- _Exercise description_:
Match the string "subtotal" against each line below, and copy every line that matches.

Modification records
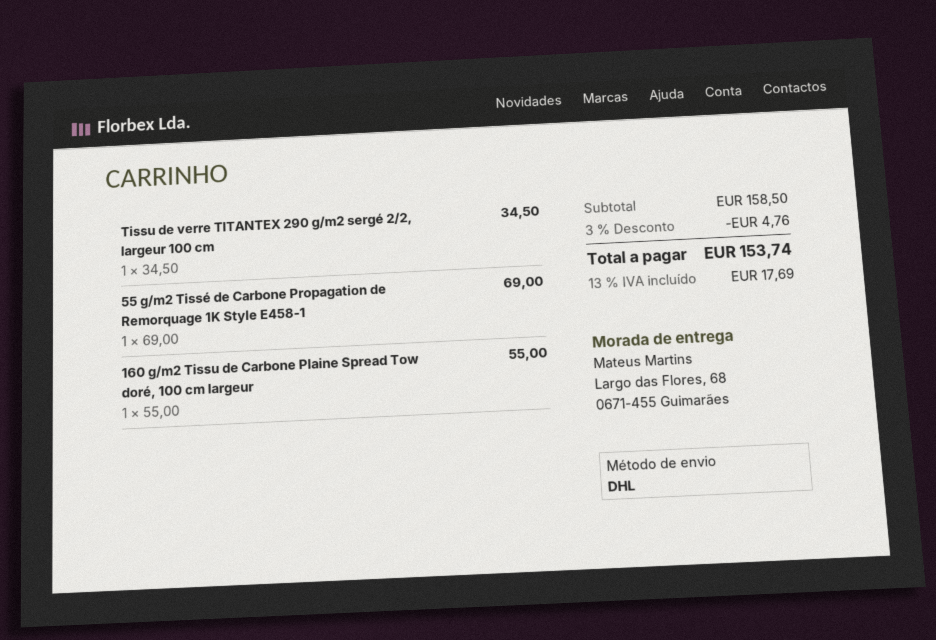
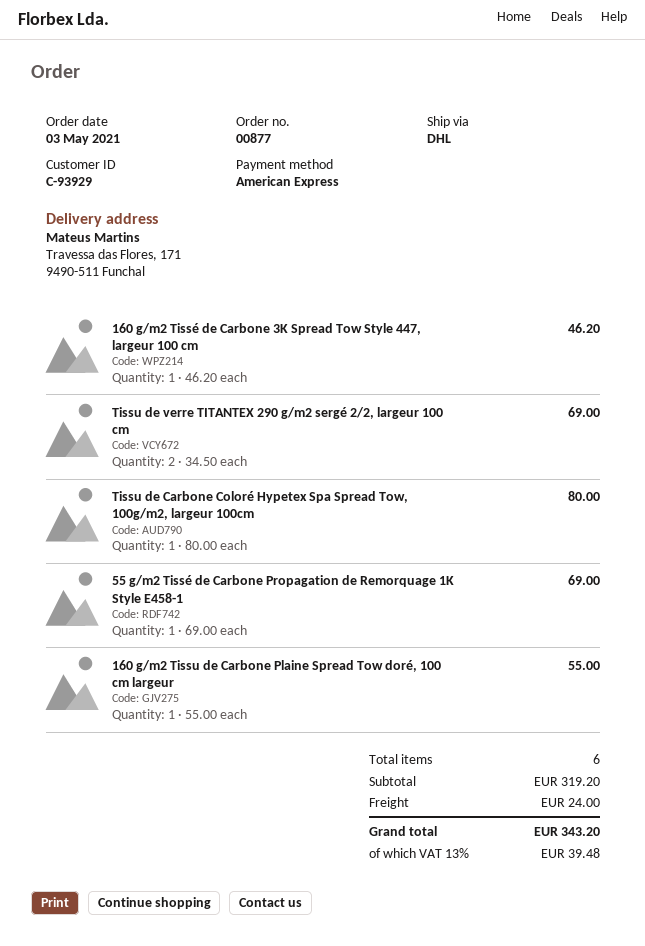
ship to: Largo das Flores, 68, 0671-455 Guimarães -> Travessa das Flores, 171, 9490-511 Funchal
Tissu de verre TITANTEX 290 g/m2 sergé 2/2, largeur 100 cm: 1 x 34.50 = 34.50 -> 2 x 34.50 = 69.00
160 g/m2 Tissé de Carbone 3K Spread Tow Style 447, largeur 100 cm: none -> 1 x 46.20 = 46.20
Tissu de Carbone Coloré Hypetex Spa Spread Tow, 100g/m2, largeur 100cm: none -> 1 x 80.00 = 80.00
subtotal: 158.50 -> 319.20
discount: 3% = 4.76 -> none
shipping: none -> 24.00
tax: 13% = 17.69 -> 13% = 39.48
total: 153.74 -> 343.20

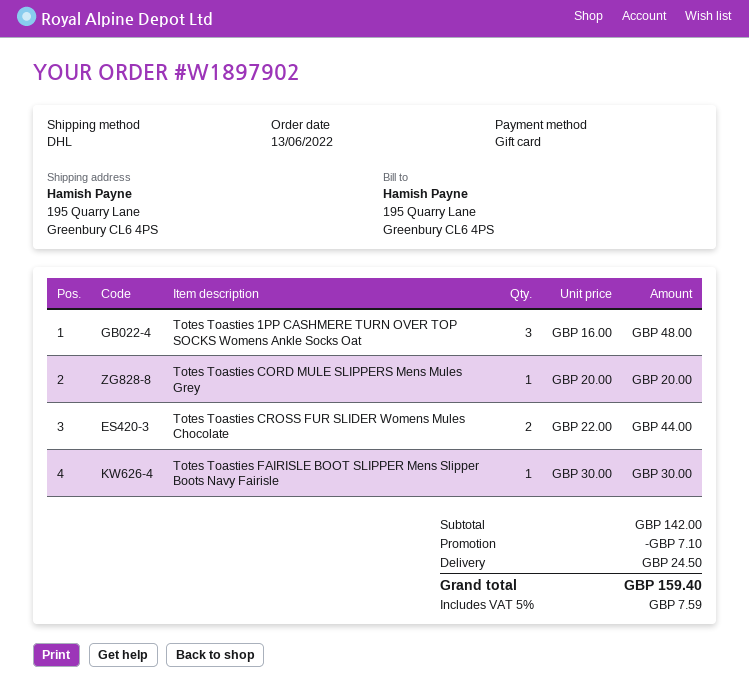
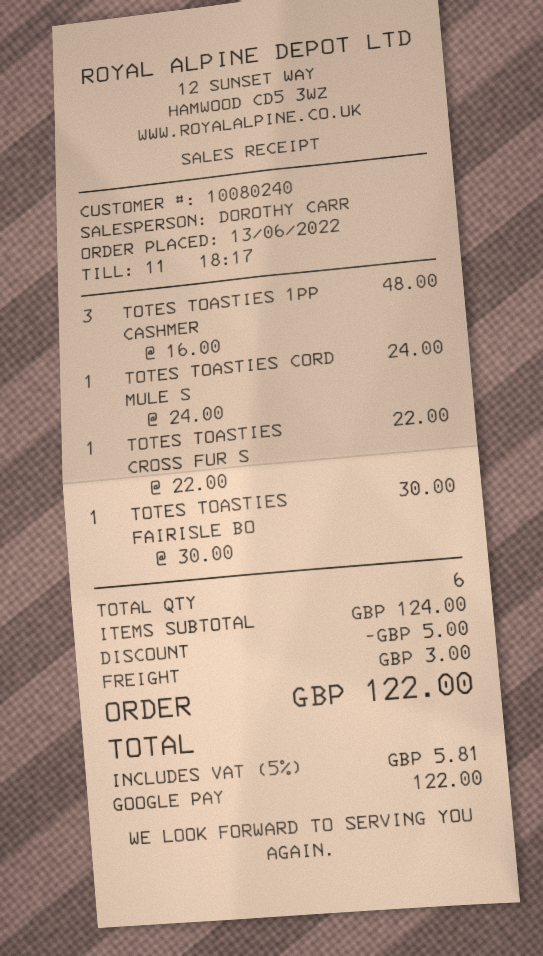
payment method: gift card -> Google Pay
Totes Toasties CORD MULE SLIPPERS Mens Mules Grey: 1 x 20.00 = 20.00 -> 1 x 24.00 = 24.00
Totes Toasties CROSS FUR SLIDER Womens Mules Chocolate: 2 x 22.00 = 44.00 -> 1 x 22.00 = 22.00
subtotal: 142.00 -> 124.00
discount: 7.10 -> 5.00
shipping: 24.50 -> 3.00
tax: 5% = 7.59 -> 5% = 5.81
total: 159.40 -> 122.00

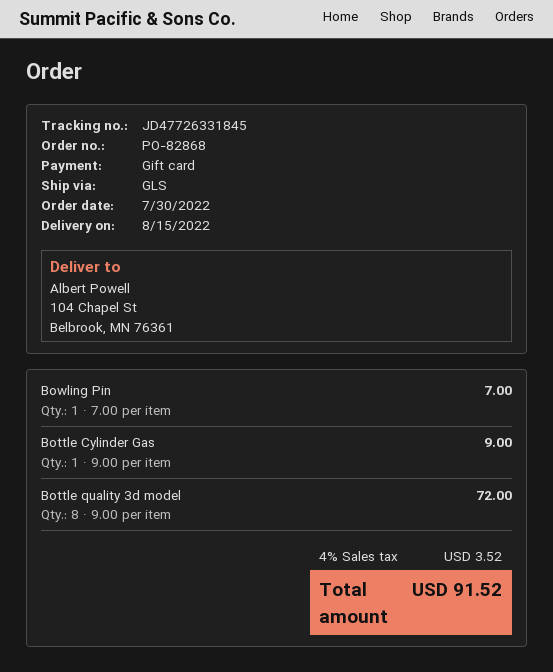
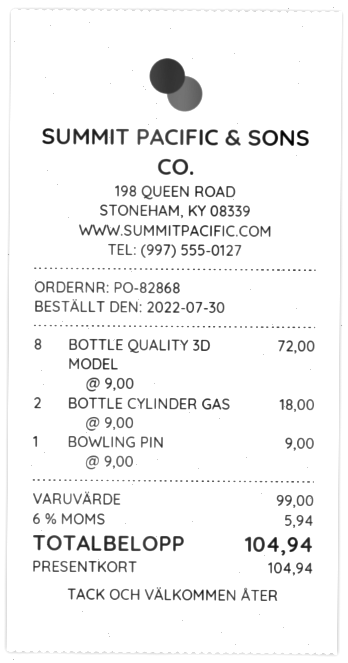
Bowling Pin: 1 x 7.00 = 7.00 -> 1 x 9.00 = 9.00
Bottle Cylinder Gas: 1 x 9.00 = 9.00 -> 2 x 9.00 = 18.00
tax: 4% = 3.52 -> 6% = 5.94
total: 91.52 -> 104.94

- _Written answer_:
subtotal: 158.50 -> 319.20
subtotal: 142.00 -> 124.00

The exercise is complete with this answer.